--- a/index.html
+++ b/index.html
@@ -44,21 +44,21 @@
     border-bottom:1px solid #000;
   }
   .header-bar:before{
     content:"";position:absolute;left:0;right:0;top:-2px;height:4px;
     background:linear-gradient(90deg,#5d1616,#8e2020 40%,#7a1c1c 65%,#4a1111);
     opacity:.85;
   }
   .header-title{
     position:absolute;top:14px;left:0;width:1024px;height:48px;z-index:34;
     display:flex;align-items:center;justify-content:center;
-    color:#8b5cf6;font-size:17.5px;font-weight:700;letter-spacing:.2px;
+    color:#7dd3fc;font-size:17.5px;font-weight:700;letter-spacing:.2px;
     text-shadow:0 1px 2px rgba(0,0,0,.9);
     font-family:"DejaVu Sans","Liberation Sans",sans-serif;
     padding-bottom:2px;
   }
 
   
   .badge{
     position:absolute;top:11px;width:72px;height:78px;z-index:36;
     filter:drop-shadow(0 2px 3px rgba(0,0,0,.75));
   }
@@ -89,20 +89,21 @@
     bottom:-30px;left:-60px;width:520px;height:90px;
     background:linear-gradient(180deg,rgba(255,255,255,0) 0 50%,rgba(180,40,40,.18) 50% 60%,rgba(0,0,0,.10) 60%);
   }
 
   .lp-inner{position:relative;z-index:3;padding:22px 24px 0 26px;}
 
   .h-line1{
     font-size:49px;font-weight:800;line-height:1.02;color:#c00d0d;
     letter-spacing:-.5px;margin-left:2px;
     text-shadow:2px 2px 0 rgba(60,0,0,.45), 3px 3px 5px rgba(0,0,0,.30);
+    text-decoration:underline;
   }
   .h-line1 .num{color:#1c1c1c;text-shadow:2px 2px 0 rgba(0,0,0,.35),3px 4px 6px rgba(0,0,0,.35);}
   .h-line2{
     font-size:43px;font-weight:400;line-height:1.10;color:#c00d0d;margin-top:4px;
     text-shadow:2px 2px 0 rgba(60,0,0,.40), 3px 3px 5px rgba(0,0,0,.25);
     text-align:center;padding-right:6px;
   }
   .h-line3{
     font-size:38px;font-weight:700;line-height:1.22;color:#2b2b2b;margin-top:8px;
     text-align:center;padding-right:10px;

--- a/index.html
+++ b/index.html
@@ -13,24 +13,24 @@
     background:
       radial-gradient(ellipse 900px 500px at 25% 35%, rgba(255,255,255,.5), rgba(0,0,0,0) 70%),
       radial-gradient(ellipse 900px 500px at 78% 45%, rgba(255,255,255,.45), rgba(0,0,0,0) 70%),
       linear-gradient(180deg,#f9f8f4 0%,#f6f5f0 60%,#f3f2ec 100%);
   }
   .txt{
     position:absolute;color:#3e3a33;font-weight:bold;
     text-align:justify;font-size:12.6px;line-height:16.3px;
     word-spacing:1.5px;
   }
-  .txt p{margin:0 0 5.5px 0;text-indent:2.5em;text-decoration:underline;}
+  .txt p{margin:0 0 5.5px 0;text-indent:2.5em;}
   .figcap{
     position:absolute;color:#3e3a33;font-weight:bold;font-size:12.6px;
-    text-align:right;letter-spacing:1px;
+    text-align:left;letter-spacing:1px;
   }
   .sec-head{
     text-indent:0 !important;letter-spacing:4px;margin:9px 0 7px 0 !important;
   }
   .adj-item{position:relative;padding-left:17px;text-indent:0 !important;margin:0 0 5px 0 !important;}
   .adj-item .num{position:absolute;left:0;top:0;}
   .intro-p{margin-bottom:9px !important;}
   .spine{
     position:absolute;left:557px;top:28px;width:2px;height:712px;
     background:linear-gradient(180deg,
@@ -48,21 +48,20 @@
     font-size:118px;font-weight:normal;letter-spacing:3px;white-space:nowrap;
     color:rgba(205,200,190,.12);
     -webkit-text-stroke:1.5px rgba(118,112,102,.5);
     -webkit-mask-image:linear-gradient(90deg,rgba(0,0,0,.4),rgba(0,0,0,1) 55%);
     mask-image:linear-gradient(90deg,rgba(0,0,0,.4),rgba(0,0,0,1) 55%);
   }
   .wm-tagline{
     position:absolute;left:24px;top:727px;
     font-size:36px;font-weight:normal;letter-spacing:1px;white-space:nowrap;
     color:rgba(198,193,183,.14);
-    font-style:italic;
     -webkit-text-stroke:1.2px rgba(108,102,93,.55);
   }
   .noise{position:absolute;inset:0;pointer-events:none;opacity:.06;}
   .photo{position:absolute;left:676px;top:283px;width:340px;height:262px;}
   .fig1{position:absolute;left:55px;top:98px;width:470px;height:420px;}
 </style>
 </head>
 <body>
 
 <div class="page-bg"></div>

[AIM OF THE EXERCISE] Write the records out once more. Each line must match.

[OUTPUT FOR THIS TASK]
--- a/index.html
+++ b/index.html
@@ -44,21 +44,21 @@
     border-bottom:1px solid #000;
   }
   .header-bar:before{
     content:"";position:absolute;left:0;right:0;top:-2px;height:4px;
     background:linear-gradient(90deg,#5d1616,#8e2020 40%,#7a1c1c 65%,#4a1111);
     opacity:.85;
   }
   .header-title{
     position:absolute;top:14px;left:0;width:1024px;height:48px;z-index:34;
     display:flex;align-items:center;justify-content:center;
-    color:#8b5cf6;font-size:17.5px;font-weight:700;letter-spacing:.2px;
+    color:#7dd3fc;font-size:17.5px;font-weight:700;letter-spacing:.2px;
     text-shadow:0 1px 2px rgba(0,0,0,.9);
     font-family:"DejaVu Sans","Liberation Sans",sans-serif;
     padding-bottom:2px;
   }
 
   
   .badge{
     position:absolute;top:11px;width:72px;height:78px;z-index:36;
     filter:drop-shadow(0 2px 3px rgba(0,0,0,.75));
   }
@@ -89,20 +89,21 @@
     bottom:-30px;left:-60px;width:520px;height:90px;
     background:linear-gradient(180deg,rgba(255,255,255,0) 0 50%,rgba(180,40,40,.18) 50% 60%,rgba(0,0,0,.10) 60%);
   }
 
   .lp-inner{position:relative;z-index:3;padding:22px 24px 0 26px;}
 
   .h-line1{
     font-size:49px;font-weight:800;line-height:1.02;color:#c00d0d;
     letter-spacing:-.5px;margin-left:2px;
     text-shadow:2px 2px 0 rgba(60,0,0,.45), 3px 3px 5px rgba(0,0,0,.30);
+    text-decoration:underline;
   }
   .h-line1 .num{color:#1c1c1c;text-shadow:2px 2px 0 rgba(0,0,0,.35),3px 4px 6px rgba(0,0,0,.35);}
   .h-line2{
     font-size:43px;font-weight:400;line-height:1.10;color:#c00d0d;margin-top:4px;
     text-shadow:2px 2px 0 rgba(60,0,0,.40), 3px 3px 5px rgba(0,0,0,.25);
     text-align:center;padding-right:6px;
   }
   .h-line3{
     font-size:38px;font-weight:700;line-height:1.22;color:#2b2b2b;margin-top:8px;
     text-align:center;padding-right:10px;

--- a/index.html
+++ b/index.html
@@ -13,24 +13,24 @@
     background:
       radial-gradient(ellipse 900px 500px at 25% 35%, rgba(255,255,255,.5), rgba(0,0,0,0) 70%),
       radial-gradient(ellipse 900px 500px at 78% 45%, rgba(255,255,255,.45), rgba(0,0,0,0) 70%),
       linear-gradient(180deg,#f9f8f4 0%,#f6f5f0 60%,#f3f2ec 100%);
   }
   .txt{
     position:absolute;color:#3e3a33;font-weight:bold;
     text-align:justify;font-size:12.6px;line-height:16.3px;
     word-spacing:1.5px;
   }
-  .txt p{margin:0 0 5.5px 0;text-indent:2.5em;text-decoration:underline;}
+  .txt p{margin:0 0 5.5px 0;text-indent:2.5em;}
   .figcap{
     position:absolute;color:#3e3a33;font-weight:bold;font-size:12.6px;
-    text-align:right;letter-spacing:1px;
+    text-align:left;letter-spacing:1px;
   }
   .sec-head{
     text-indent:0 !important;letter-spacing:4px;margin:9px 0 7px 0 !important;
   }
   .adj-item{position:relative;padding-left:17px;text-indent:0 !important;margin:0 0 5px 0 !important;}
   .adj-item .num{position:absolute;left:0;top:0;}
   .intro-p{margin-bottom:9px !important;}
   .spine{
     position:absolute;left:557px;top:28px;width:2px;height:712px;
     background:linear-gradient(180deg,
@@ -48,21 +48,20 @@
     font-size:118px;font-weight:normal;letter-spacing:3px;white-space:nowrap;
     color:rgba(205,200,190,.12);
     -webkit-text-stroke:1.5px rgba(118,112,102,.5);
     -webkit-mask-image:linear-gradient(90deg,rgba(0,0,0,.4),rgba(0,0,0,1) 55%);
     mask-image:linear-gradient(90deg,rgba(0,0,0,.4),rgba(0,0,0,1) 55%);
   }
   .wm-tagline{
     position:absolute;left:24px;top:727px;
     font-size:36px;font-weight:normal;letter-spacing:1px;white-space:nowrap;
     color:rgba(198,193,183,.14);
-    font-style:italic;
     -webkit-text-stroke:1.2px rgba(108,102,93,.55);
   }
   .noise{position:absolute;inset:0;pointer-events:none;opacity:.06;}
   .photo{position:absolute;left:676px;top:283px;width:340px;height:262px;}
   .fig1{position:absolute;left:55px;top:98px;width:470px;height:420px;}
 </style>
 </head>
 <body>
 
 <div class="page-bg"></div>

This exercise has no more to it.